▸ What the exercise asks
What must be written out is each line from the one holding "43869 | 新增确诊: 111 -> 144" through the end of the records, word for word, minus any pictures.
+ + +
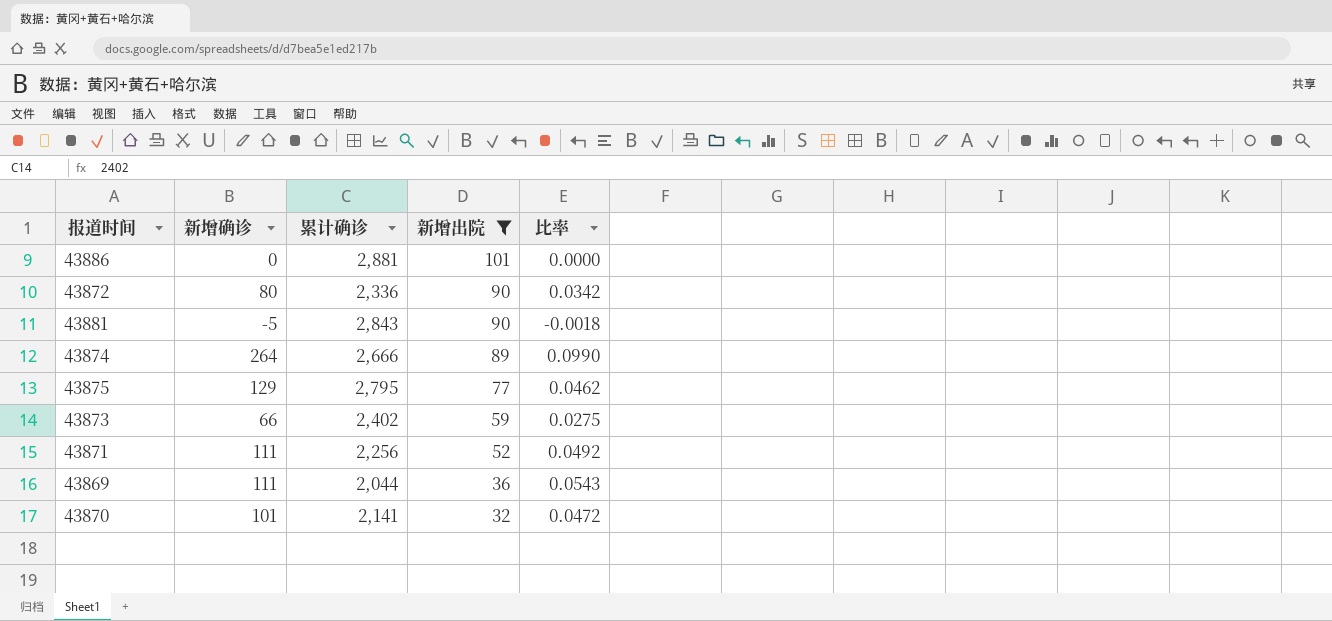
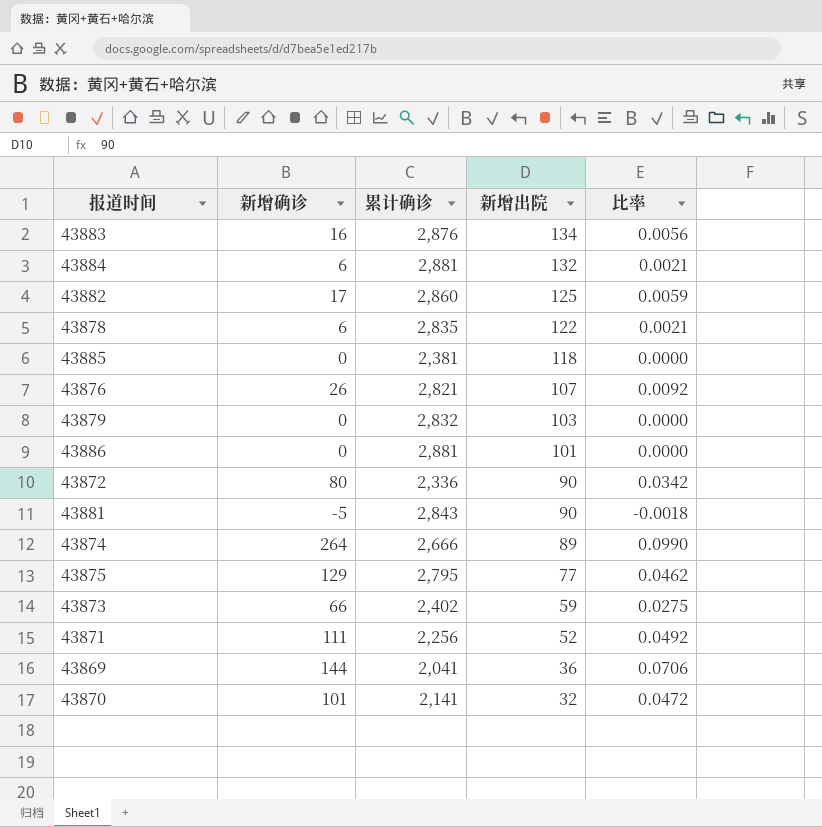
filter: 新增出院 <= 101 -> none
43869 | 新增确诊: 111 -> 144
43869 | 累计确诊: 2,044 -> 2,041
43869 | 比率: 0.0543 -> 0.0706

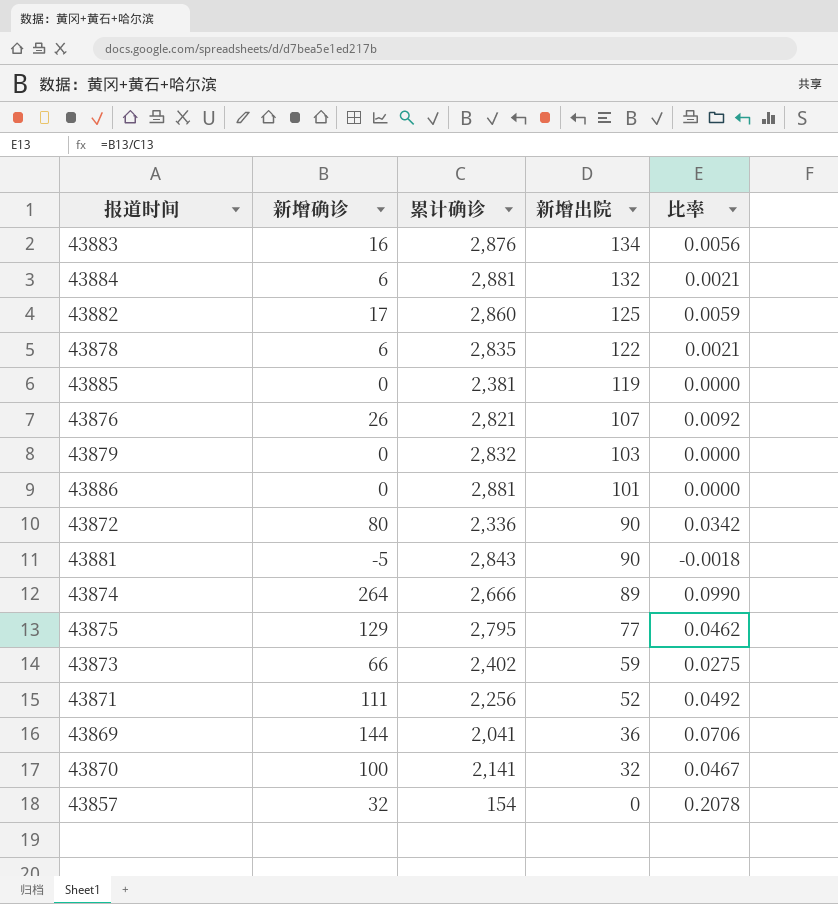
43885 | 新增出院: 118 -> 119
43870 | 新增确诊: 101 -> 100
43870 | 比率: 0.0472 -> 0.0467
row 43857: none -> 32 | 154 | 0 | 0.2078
+ + +
▸ Answer box
43869 | 新增确诊: 111 -> 144
43869 | 累计确诊: 2,044 -> 2,041
43869 | 比率: 0.0543 -> 0.0706

43885 | 新增出院: 118 -> 119
43870 | 新增确诊: 101 -> 100
43870 | 比率: 0.0472 -> 0.0467
row 43857: none -> 32 | 154 | 0 | 0.2078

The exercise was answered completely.